The French president wants to further centralize the eurozone. While Germany backs reform, Berlin is reluctant to support a "transfer union" that would see it pay more than it gets. DW examines what's on the table.

Emmanuel Macron winks
Image: picture-alliance/AP Photo/T. Camus

French President Emmanuel Macron has vowed to push through reforms of the European Union and the eurozone monetary union. Since assuming office in 2017, he has consistently emphasized his desire to partner with Germany to jointly lead these reforms.

The French president wants:

  • to create a post for an EU finance minister.
  • to establish a joint eurozone budget.
  • to institute a body tasked with overseeing bloc-wide economic policy.

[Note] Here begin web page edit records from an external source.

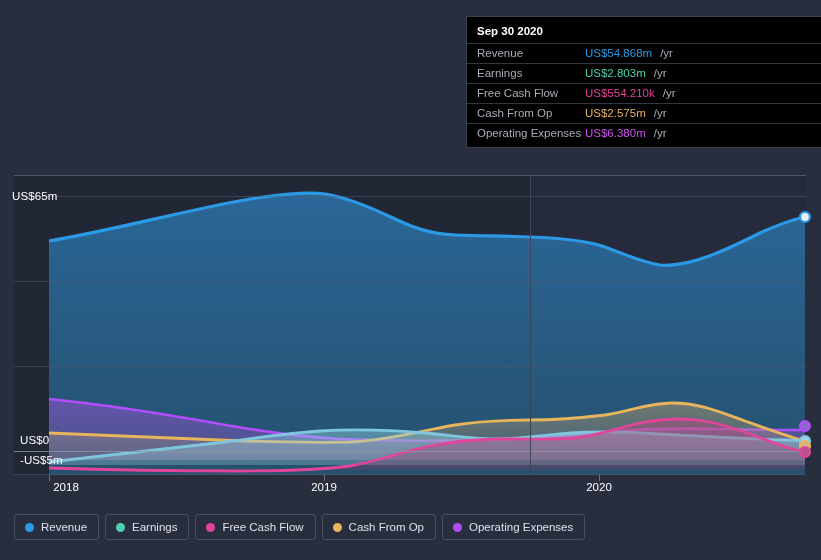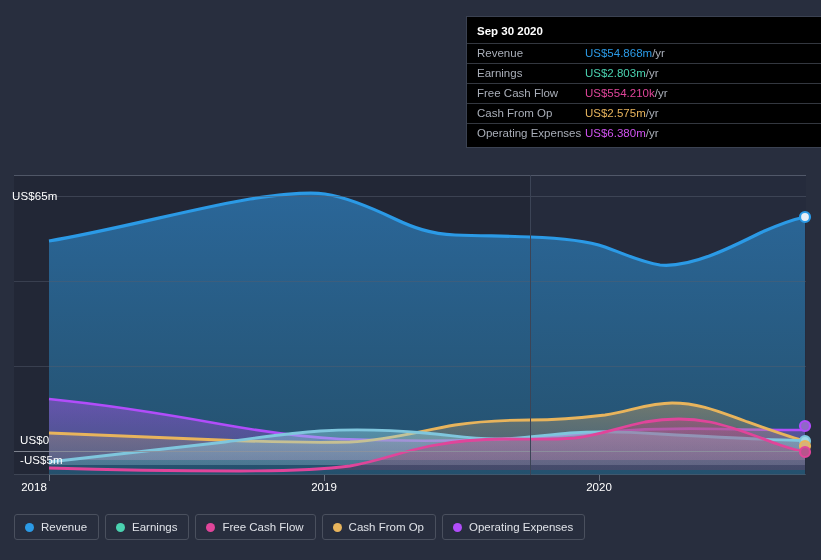--- a/index.html
+++ b/index.html
@@ -74,7 +74,7 @@
     flex: 0 0 108px;
   }
   .tt-value { font-weight: normal; }
-  .tt-unit { color: #a9aeb8; font-weight: normal; margin-left: 0; }
+  .tt-unit { color: #a9aeb8; font-weight: normal; margin-left: 8px; }
   .tt-margin-val { color: #ffffff; font-weight: bold; }
   .tt-margin-txt { color: #a9aeb8; margin-left: 4px; }
 

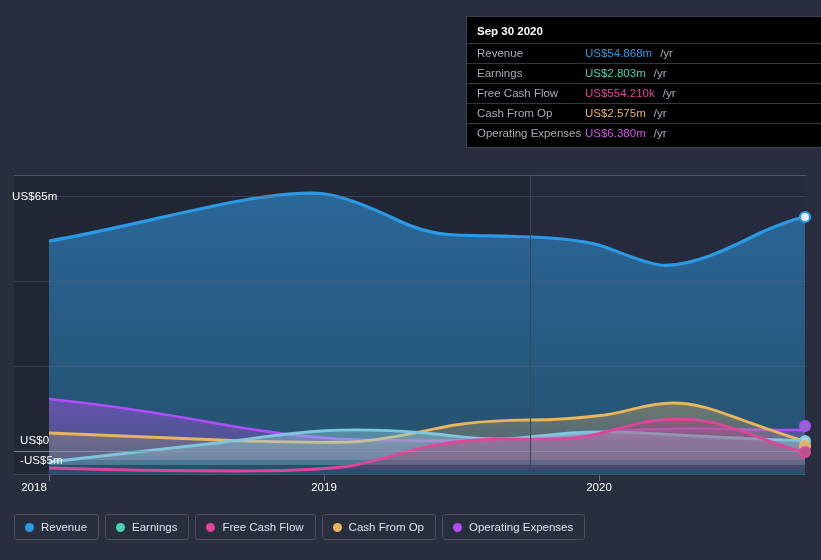--- a/index.html
+++ b/index.html
@@ -276,7 +276,7 @@
   <div class="axis-label" id="ylabel-zero">US$0</div>
   <div class="axis-label" id="ylabel-neg">-US$5m</div>
 
-  <div class="xaxis-label" style="left:34px;">2018</div>
+  <div class="xaxis-label" style="left:66px;">2018</div>
   <div class="xaxis-label" style="left:324px;text-align:center;">2019</div>
   <div class="xaxis-label" style="left:599px;">2020</div>
 

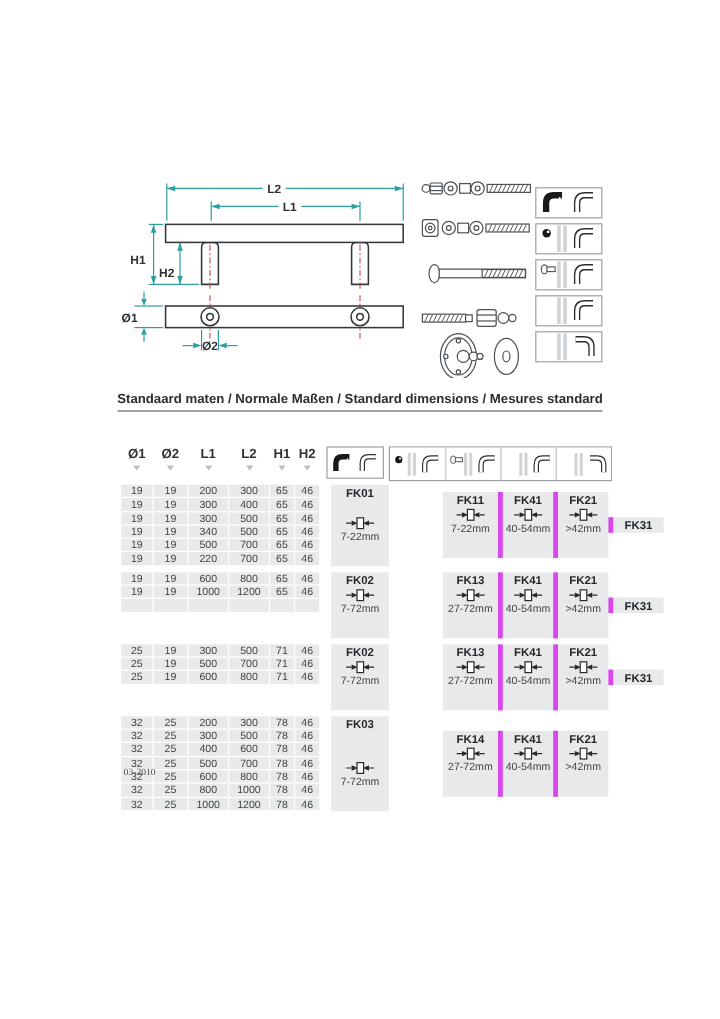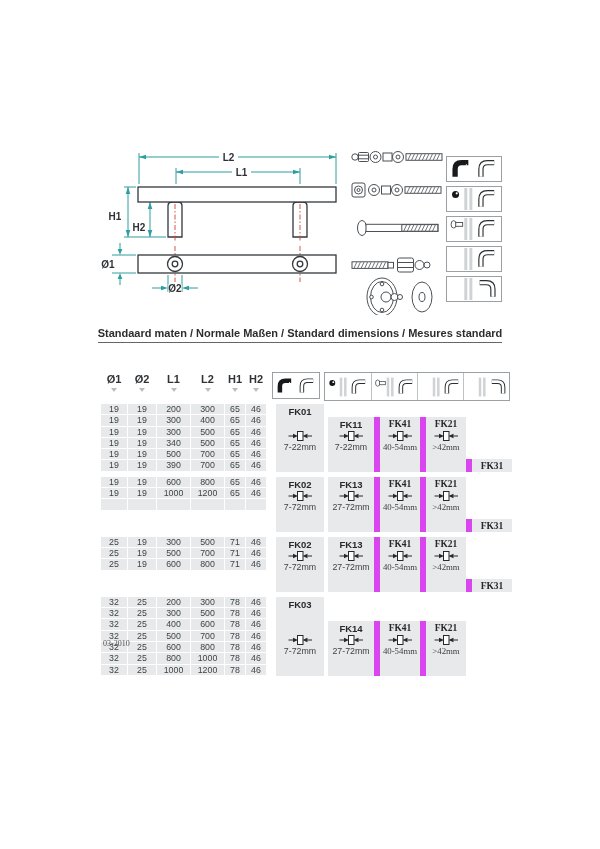--- a/index.html
+++ b/index.html
@@ -47,7 +47,7 @@
   .fk{background:#e7e9ea;display:flex;flex-direction:column;align-items:center;
       box-sizing:border-box;padding-top:2px;}
   .fk-first{width:48px;margin-left:9px;margin-right:4px;}
-  .fkrest{display:flex;align-items:flex-end;}
+  .fkrest{display:flex;align-items:center;margin-left:41px;}
   .fkrest .fk{width:46px;}
   .fkrest .fk + .fk{border-left:6px solid #d946ef;font-family:Liberation Serif, serif;}
   .fkcode{font-size:9.5px;font-weight:700;color:#26292b;line-height:11px;}

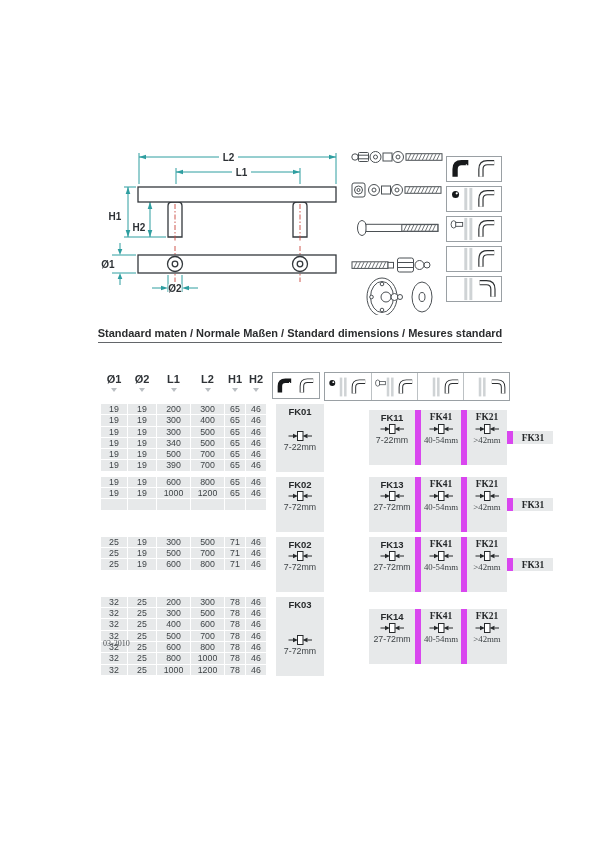--- a/index.html
+++ b/index.html
@@ -49,7 +49,7 @@
   .fk-first{width:48px;margin-left:9px;margin-right:4px;}
   .fkrest{display:flex;align-items:center;margin-left:41px;}
   .fkrest .fk{width:46px;}
-  .fkrest .fk + .fk{border-left:6px solid #d946ef;font-family:Liberation Serif, serif;}
+  .fkrest .fk + .fk{border-left:4px solid #d946ef;}
   .fkcode{font-size:9.5px;font-weight:700;color:#26292b;line-height:11px;}
   .fkicon{margin-top:auto;}
   .fkrange{font-size:8.8px;color:#3f4447;line-height:10px;padding-bottom:20px;}

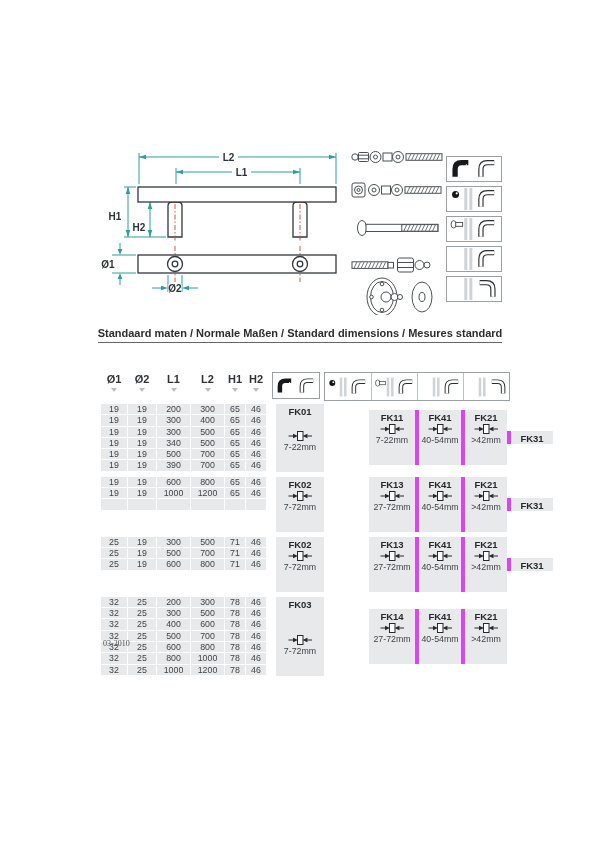--- a/index.html
+++ b/index.html
@@ -364,7 +364,7 @@
           <div class="trow">
             <div class="cell c0">19</div>
             <div class="cell c1">19</div>
-            <div class="cell c2">390</div>
+            <div class="cell c2">220</div>
             <div class="cell c3">700</div>
             <div class="cell c4">65</div>
             <div class="cell c5">46</div>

Macron envisions a two-speed Europe which would allow countries that want to work towards further integration to go forward with such measures while others can choose to maintain the status quo.

In terms of monetary union reforms, Macron believes a separate parliament comprising elected members from eurozone countries would allow them to decide on matters that do not concern EU member states that have yet to adopt the euro.

Read more: Is Emmanuel Macron Europe's new Angela Merkel?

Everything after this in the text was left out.